Le salarié avait saisi le conseil de prud’hommes la veille de son entretien préalable, sollicitant la résiliation judiciaire de son contrat. Il invoquait l’illicéité de la convention de forfait jours, le non-paiement d’heures supplémentaires et une atteinte à sa santé. Le conseil de prud’hommes de Marseille, en formation de départage, avait rejeté la demande de résiliation mais jugé le licenciement dépourvu de cause réelle et sérieuse, allouant diverses sommes au titre des heures supplémentaires et de l’indemnisation de la rupture.

La cour d’appel devait déterminer si les manquements de l’employeur justifiaient la résiliation judiciaire du contrat et, à défaut, si le licenciement reposait sur une cause réelle et sérieuse.
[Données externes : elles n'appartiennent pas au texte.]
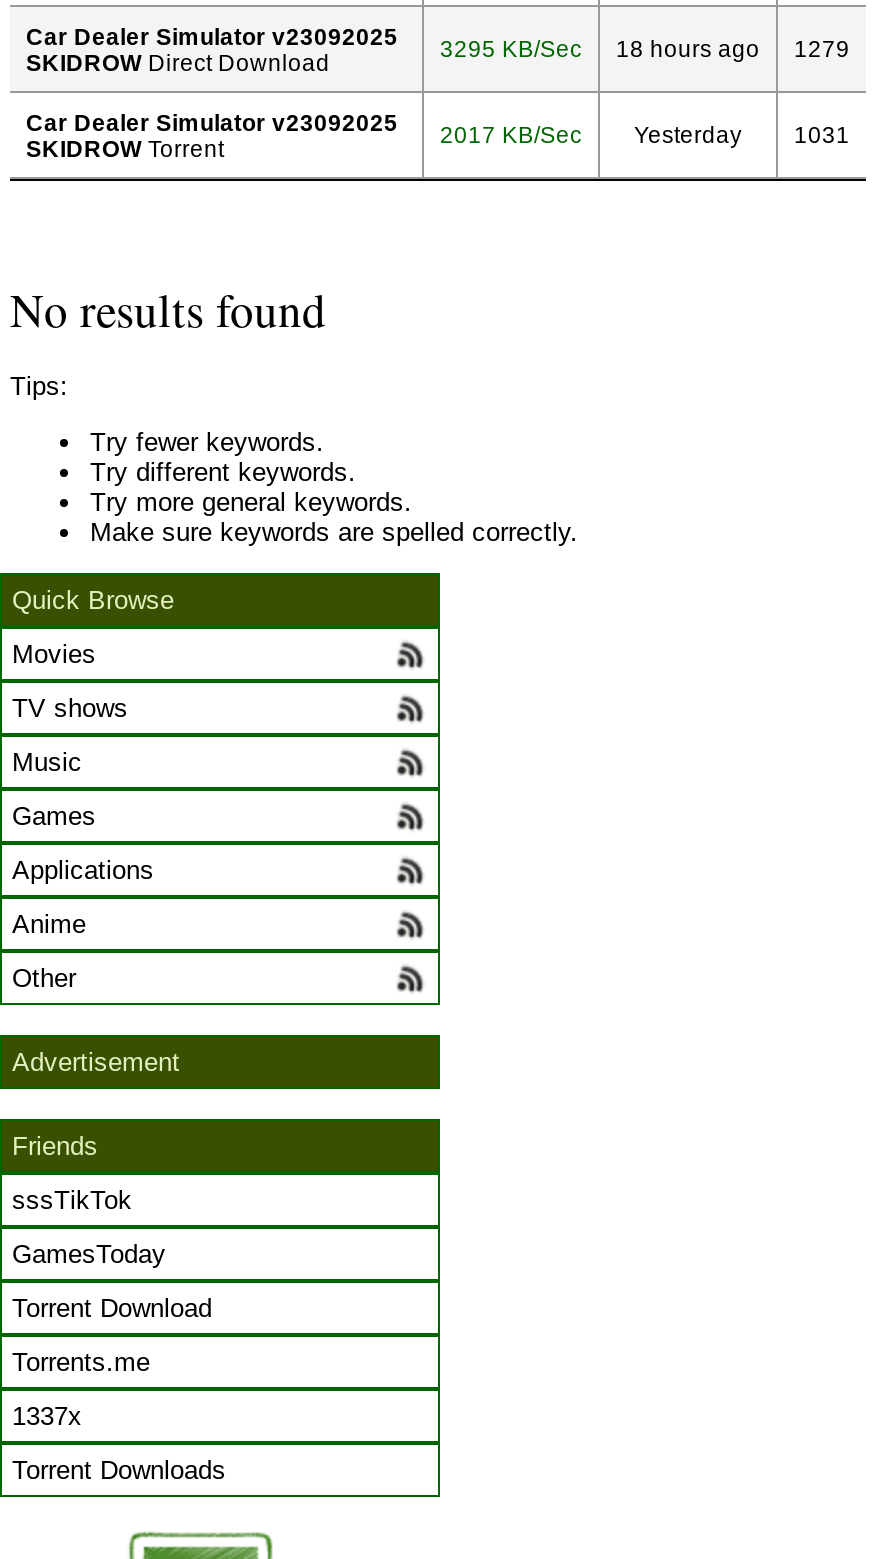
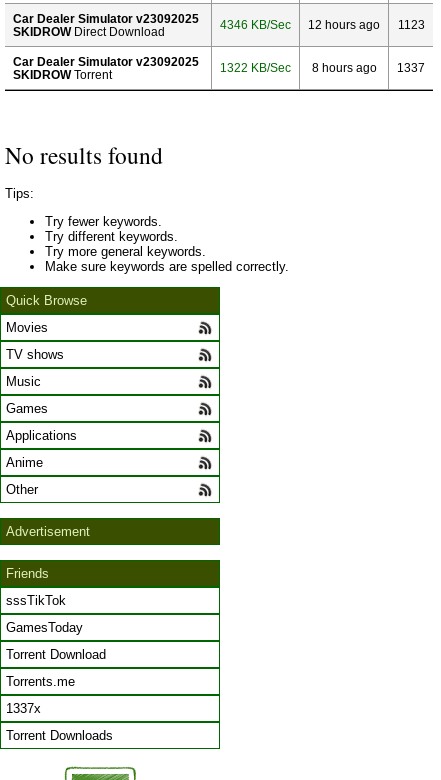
- 3295 KB/Sec
+ 4346 KB/Sec

- 18 hours ago
+ 12 hours ago

- 1279
+ 1123

- 2017 KB/Sec
- Yesterday
- 1031
+ 1322 KB/Sec
+ 8 hours ago
+ 1337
Elle devait également statuer sur les conséquences de l’invalidation de la convention de forfait jours.

La cour confirme le rejet de la résiliation judiciaire tout en maintenant l’absence de cause réelle et sérieuse du licenciement. Elle valide l’essentiel des condamnations au titre des heures supplémentaires, après défalcation de certaines sommes indûment réclamées, et reconnaît au salarié une ancienneté remontant à 1996 en application des dispositions conventionnelles.

L’arrêt présente un double intérêt. Il éclaire les conditions de validité et les conséquences de l’invalidation d’une convention de forfait jours (I), tout en précisant les critères d’appréciation du bien-fondé du licenciement d’un cadre (II).
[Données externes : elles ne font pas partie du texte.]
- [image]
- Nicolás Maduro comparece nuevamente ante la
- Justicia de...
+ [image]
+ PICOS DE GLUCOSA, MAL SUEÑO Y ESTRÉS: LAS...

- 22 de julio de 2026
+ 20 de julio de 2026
I. L’invalidation de la convention de forfait jours et ses conséquences

La cour procède à un examen rigoureux des conditions de validité de la convention de forfait (A), avant d’en tirer les conséquences sur le droit à rémunération des heures supplémentaires (B).

A. Le contrôle des conditions de validité du forfait jours

La cour rappelle que la validité d’une convention de forfait jours suppose le respect de conditions tant légales que conventionnelles. L’accord collectif doit prévoir les modalités de suivi de la charge de travail et l’employeur doit organiser un entretien annuel portant sur l’organisation du travail et l’amplitude des journées d’activité.

En l’espèce, la juridiction relève que « l’accord collectif de la société […] ne répond pas aux conditions posées par l’article L. 3121-39 du code du travail et à celles fixées par l’accord national ». Elle constate également l’absence de « document de contrôle tenu par lui ou par le salarié, pour assurer le suivi régulier de l’organisation du travail de l’intéressé et de sa charge de travail ». Aucun entretien annuel dédié n’avait été organisé.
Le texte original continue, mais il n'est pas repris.